What to produce:
Your answer must be an exact copy of the records below, with no pictures in it.

Material for this task:

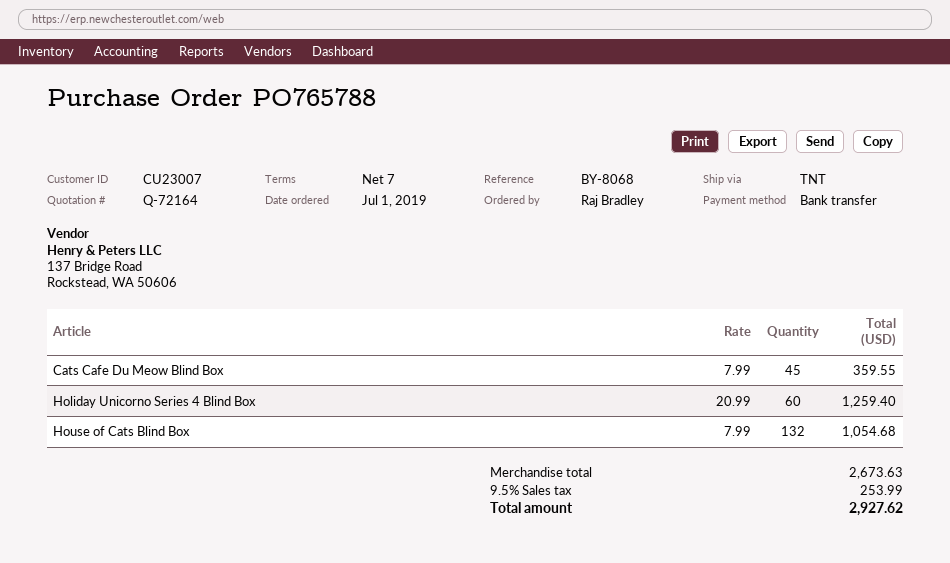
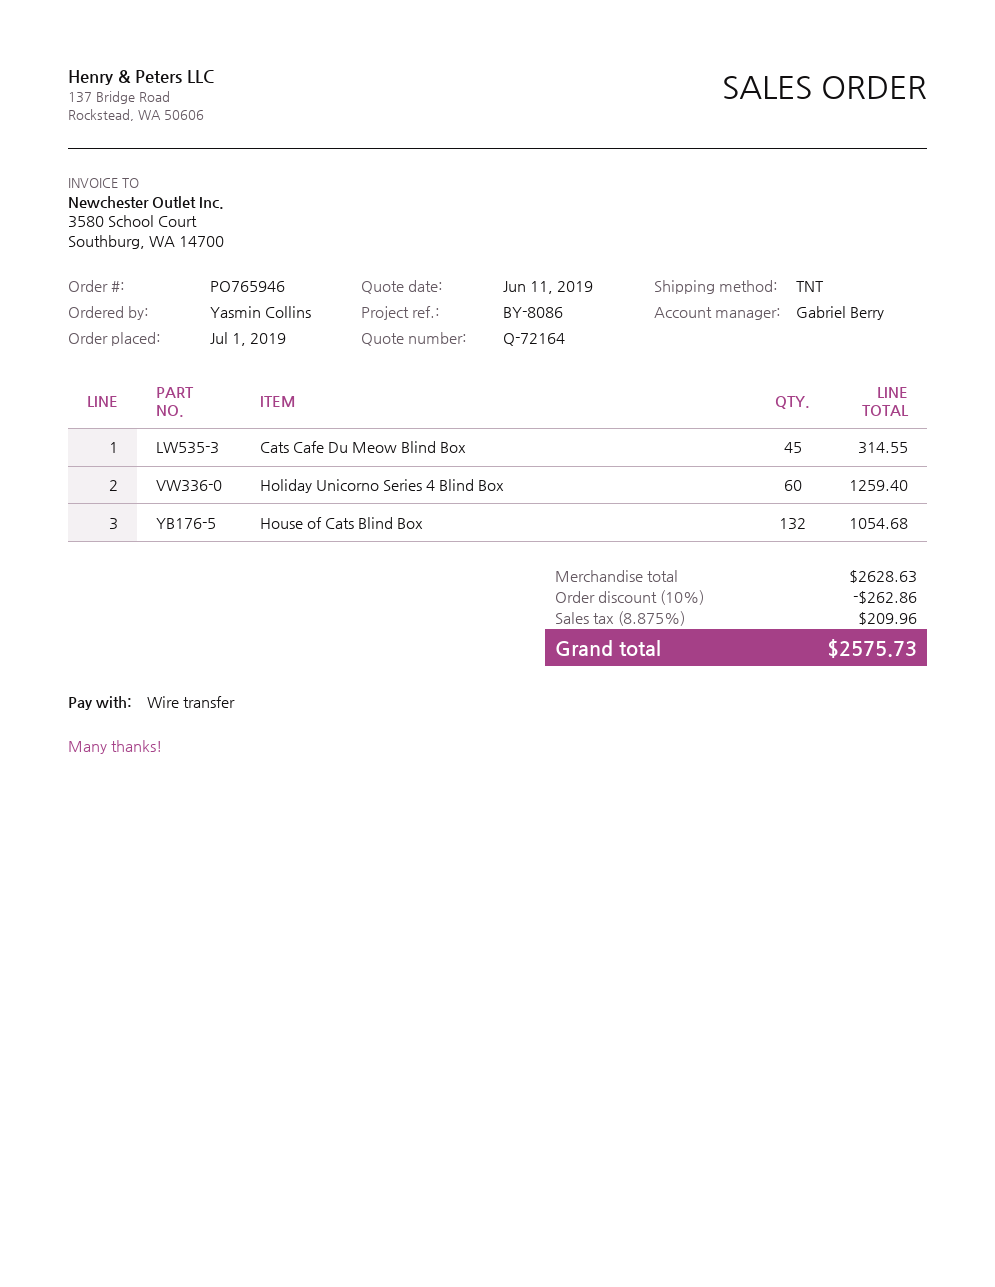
order number: PO765788 -> PO765946
reference: BY-8068 -> BY-8086
ordered by: Raj Bradley -> Yasmin Collins
Cats Cafe Du Meow Blind Box: 45 for 359.55 -> 45 for 314.55
subtotal: 2673.63 -> 2628.63
discount: none -> 10% = 262.86
tax: 9.5% = 253.99 -> 8.875% = 209.96
total: 2927.62 -> 2575.73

Solution for this exercise:
order number: PO765788 -> PO765946
reference: BY-8068 -> BY-8086
ordered by: Raj Bradley -> Yasmin Collins
Cats Cafe Du Meow Blind Box: 45 for 359.55 -> 45 for 314.55
subtotal: 2673.63 -> 2628.63
discount: none -> 10% = 262.86
tax: 9.5% = 253.99 -> 8.875% = 209.96
total: 2927.62 -> 2575.73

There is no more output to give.